В «Северстали», говорит Игорь Лыков, тоже есть стандарты производственных операций. Каждая расписана поминутно, применительно к каждой объясняется, как обеспечить личную безопасность: проверить инструменты, надеть очки и пр. Составляется подробная карта рабочего времени, и, как в армии, ни работнику, ни бригадиру не дают права самому принимать решения — за них все расписано. Нельзя сказать, что все идет без сучка и задоринки. Шахтеры — народ упрямый, консервативный, представления о работе не так-то просто изменить — их перенимают от отцов и дедов. Поэтому в компании делают ставку на неформальных лидеров. Если удастся привить им новое отношение к безопасности труда, то за ними потянутся и остальные.

Хотя шахтеры легко нарушают правила ради увеличения заработков, в обратную сторону материальные стимулы работают не так безотказно. В 2009 году в ЕВРАЗе изменили систему оплаты труда, подняв базовую ставку с 60 до 70% и уменьшив долю переменной за выполнение плана. С тех пор зарплаты еще поднялись: сегодня те, кто работает в забое, получают по 50 тысяч рублей. «Но отношение к безопасности от этого существенно не изменилось, — замечает Наталья Ионова. — Это миф, что деньгами можно тут чего-то добиться».

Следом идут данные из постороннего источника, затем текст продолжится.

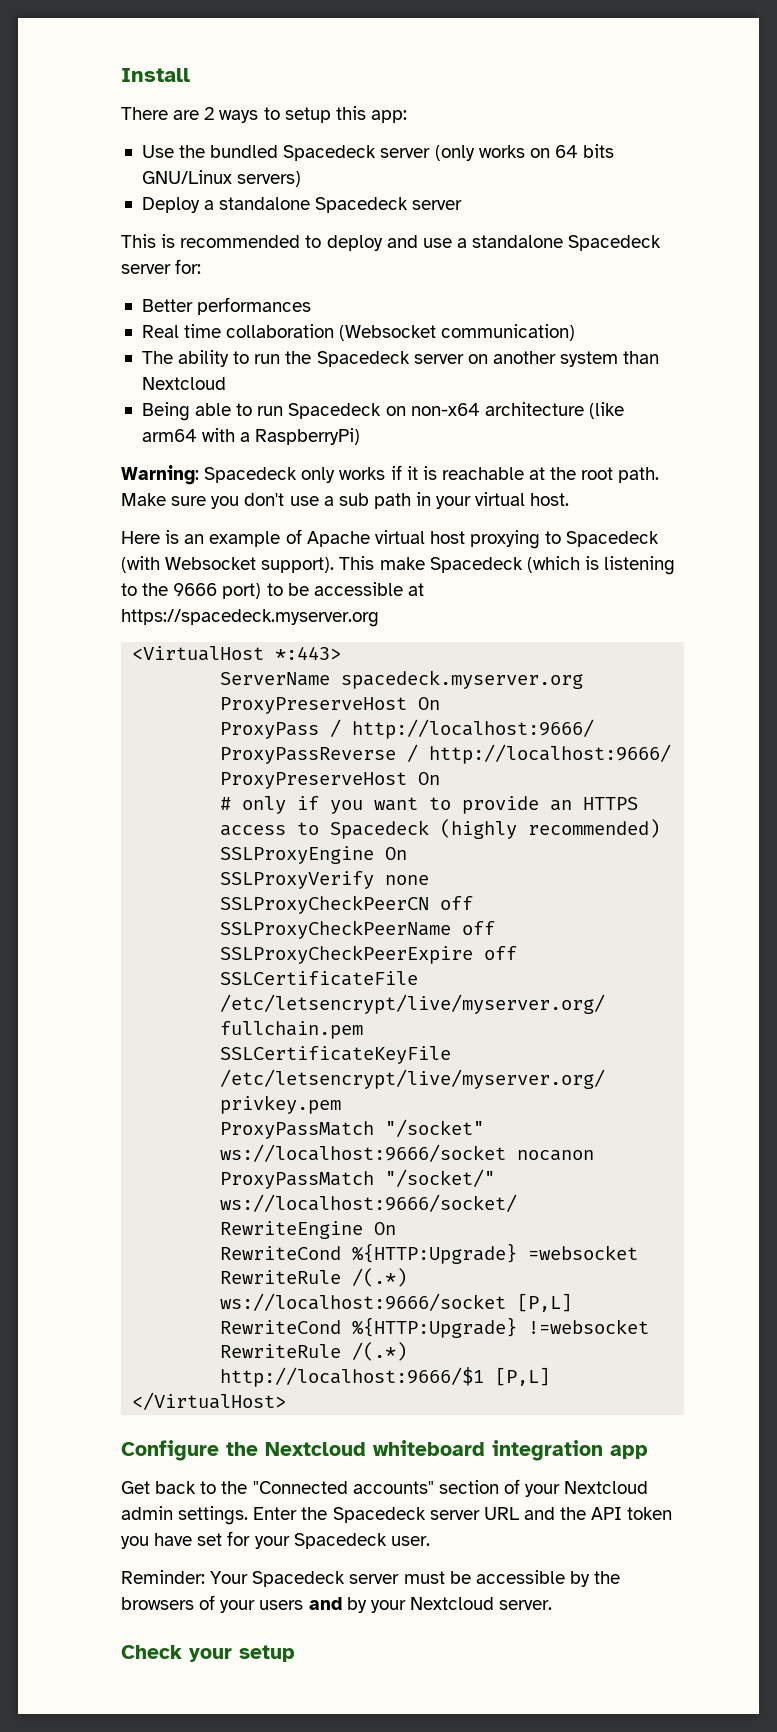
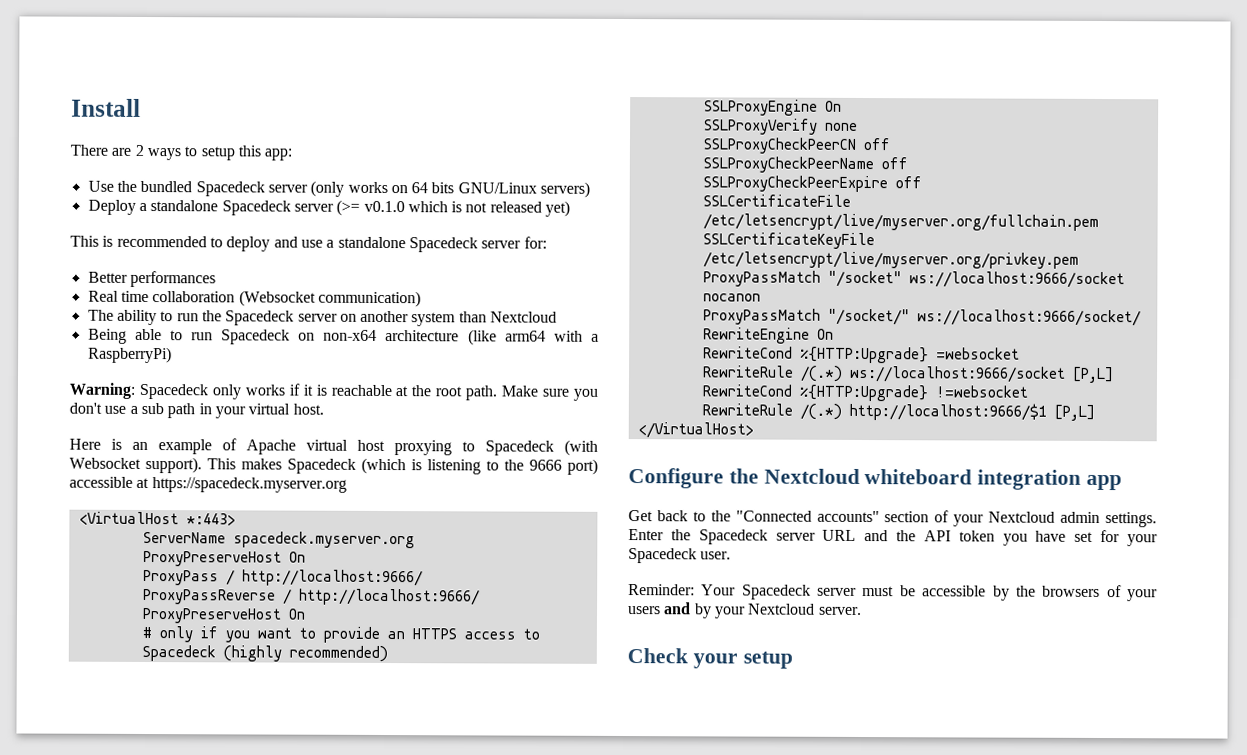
- Deploy a standalone Spacedeck server
+ Deploy a standalone Spacedeck server (>= v0.1.0 which is not released yet)
- This make Spacedeck (which is listening to the 9666 port) to be accessible at https://spacedeck.myserver.org
+ This makes Spacedeck (which is listening to the 9666 port) accessible at https://spacedeck.myserver.org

Общество, в котором не ценится человеческая жизнь, не может обеспечить безопасную среду. Или люди делают это из-под палки. Ответственно, без постоянного напоминания и контроля себя может вести только человек свободный и взрослый. Для такого человека ценность жизни — один из приоритетов. В Европе идея ценности жизни формировалась в эпоху Возрождения и Просвещения. А в нашем обществе идеи верховенства личности и закона, увы, не закрепились. Но как бы там ни было, руководство многих крупных компании начало осознавать, что инфантильный, безответственный человек зачастую не только не выгоден, но представляет собой угрозу для бизнеса. Так что у него появились вполне рациональные причины делать ставку на более сознательных людей. У нового поколения, которое пришло на производство и транспорт, уже другие ценности: отдавать жизнь за славу героя или зарплату оно не хочет. Возможно, молодые делают первый шаг к иной, более ответственной жизни.